Finally, let me thank you all for your help.

Friday, October 16, 2009

Street Scenes



First of all, let me give a special thank you to my fellow contributors at Star Maker Machine, for their help gathering songs for this post. And let me say that I have left plenty of street songs for a possible future theme there, if anyone is interested.

It’s not hard to find songs whose titles are street names. But it is rare to find that the song is literally about the place. Rather, street names represent, in the minds of the songwriters, a state of mind associated with a place. The most successful of these songs imprint these associations into the minds of the listeners. The better known the song, the harder it becomes to ever see that street name again without making the same connection the songwriter did.



Richard Shindell: Mercy Street

[purchase]

Mercy Street is entirely a state of mind. The song was inspired by the author Anne Sexton. Sexton was a mental patient who suffered from severe depression. She took to writing as a form of therapy, creating poems, and eventually a play, 45 Mercy Street. This therapy created some enduring art, but did not save Sexton’s life. She committed suicide in 1974. The darkness in the song represents her depression.

I could have posted Peter Gabriel’s original version of the song. It is certainly worthy. But Richard Shindell is a musician who always finds his way to the emotional heart of a song, whether it be his own or a cover. I chose his version because I want more people to know about his work.



Nellie McKay: Manhattan Avenue

[purchase]

Manhattan Avenue is a beautiful jazz ballad. The music leads you to expect a sumptuous love story. But Nellie McKay uses this musical setting to depict an impoverished street, inhabited by both muggers and children. Despite the starkness of the setting, dreams also live here.

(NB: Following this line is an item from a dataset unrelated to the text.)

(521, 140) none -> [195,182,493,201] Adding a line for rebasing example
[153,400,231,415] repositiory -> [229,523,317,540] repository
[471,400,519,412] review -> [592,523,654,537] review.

Gerry Rafferty: Baker Street

[purchase]

Baker Street addresses a character who came to the city seeking excitement, and found loneliness and alienation. After eloquently describing his state of mind, Gerry Rafferty gives him a way out. He can return to the town he came from.

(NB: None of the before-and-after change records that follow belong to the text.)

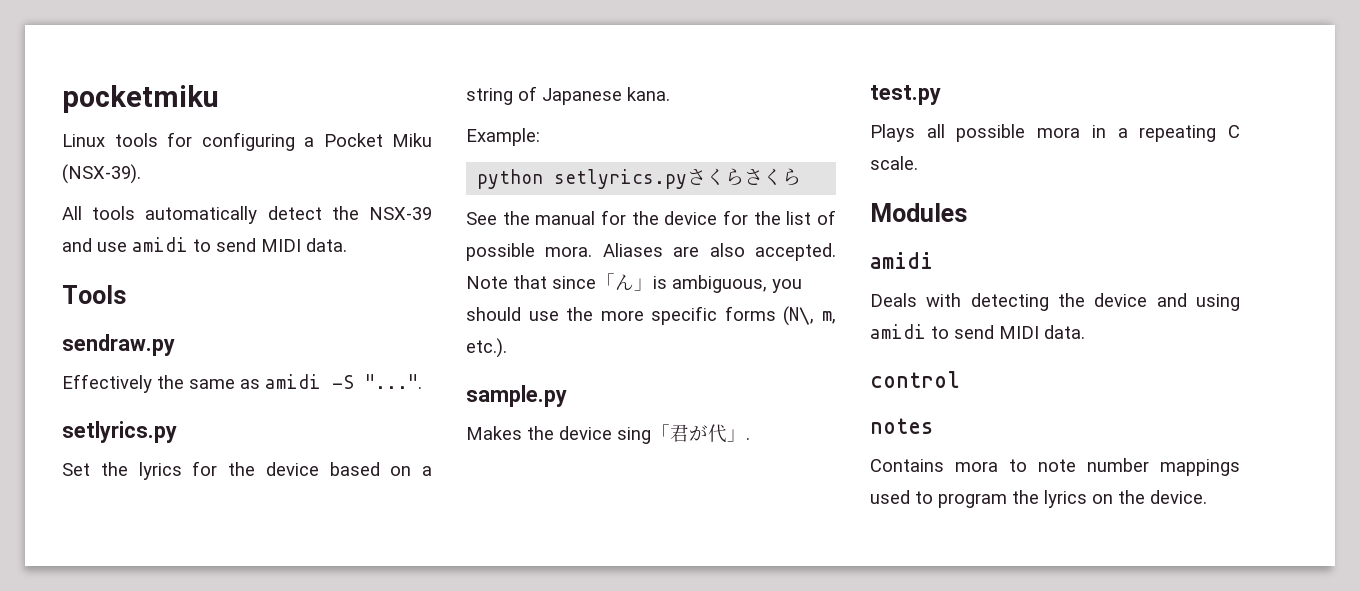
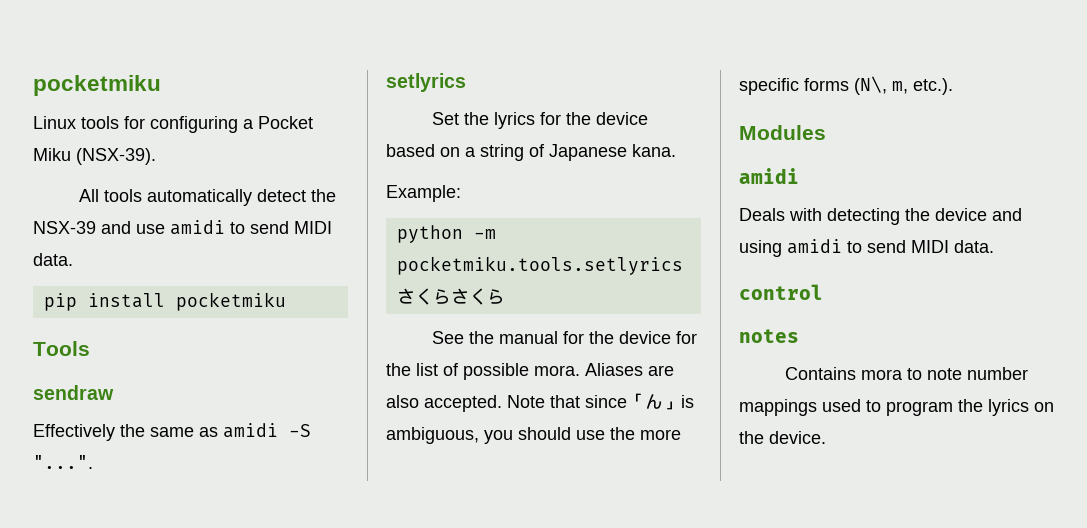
(347, 245) none -> [43,292,286,311] // pip install pocketmiku
[62,334,175,356] sendraw.py -> [33,385,114,400] sendraw
[62,421,177,443] setlyrics.py -> [386,73,466,92] setlyrics
[554,169,688,189] setlyrics.py -> [473,229,496,239] [396,256,683,275] -m pocketmiku.tools.setlyrics
[466,385,567,407] [466,424,750,444] [870,85,941,105] [870,124,1240,142] [870,156,918,170] // sample.py // Makes the device sing「君が代」. // test.py // Plays all possible mora in a repeating C scale. -> (953, 86) none

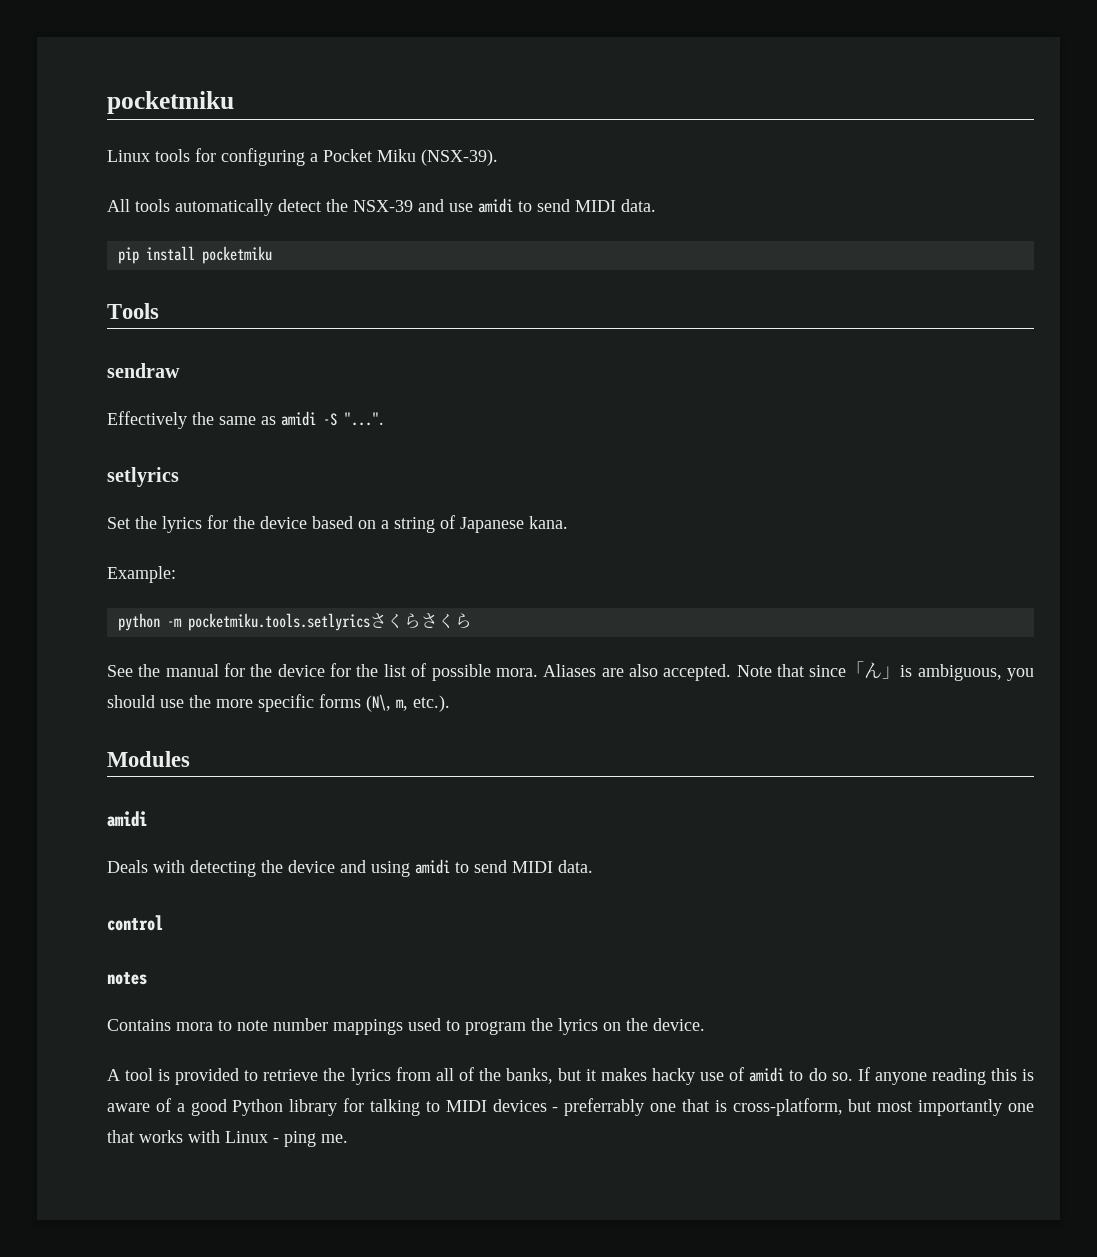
(826, 437) none -> [107,1067,1034,1085] [107,1098,1035,1116] [107,1130,348,1147] // A tool is provided to retrieve the lyrics from all of the banks, but it makes hacky use of amidi to do so. If anyone reading this is aware of a good Python library for talking to MIDI devices - preferrably one that is cross-platform, but most importantly one that works with Linux - ping me.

My long time readers may be surprised to see this song here. The basic four piece rock band is augmented by horns and a large string section. There is extra percussion. This is the type of 70s production that I often rail against. But here, all of the elements of the arrangement make sense. The lushness of the arrangement, compared to the content of the lyrics, forms a nice irony. This is a 70s production that works. And that is why this song never sounds dated, when so many others do.



The Beatles: Penny Lane

[purchase]

Gerry Rafferty’s character dreams of a place like Penny Lane. Here every street corner is home to a friend. The warmth of an actual nighborhood has never been described better.

Penny Lane is also a fine early example of The Beatles and producer George Martin’s mastery of the recording studio. It is difficult to appreciate now just how innovative the production on this was.



XTC: Respectable Street

[purchase]

XTC provides a depiction of the dark side of small town life. Here, familiarity breeds contempt. Everyone knows, and judges, everyone. And these judgments include observations of all manner of hypocrisy.

I have always said that what kills a punk band is that they learn to play their instruments. That happened very quickly to XTC. Respectable Street retains the raw energy of punk, but adds a crispness in the guitar parts, and a rhythmic sophistication that is almost funk. The vocals, similarly, retain the strong emotion of XTC’s punk roots, but are sung rather than shouted.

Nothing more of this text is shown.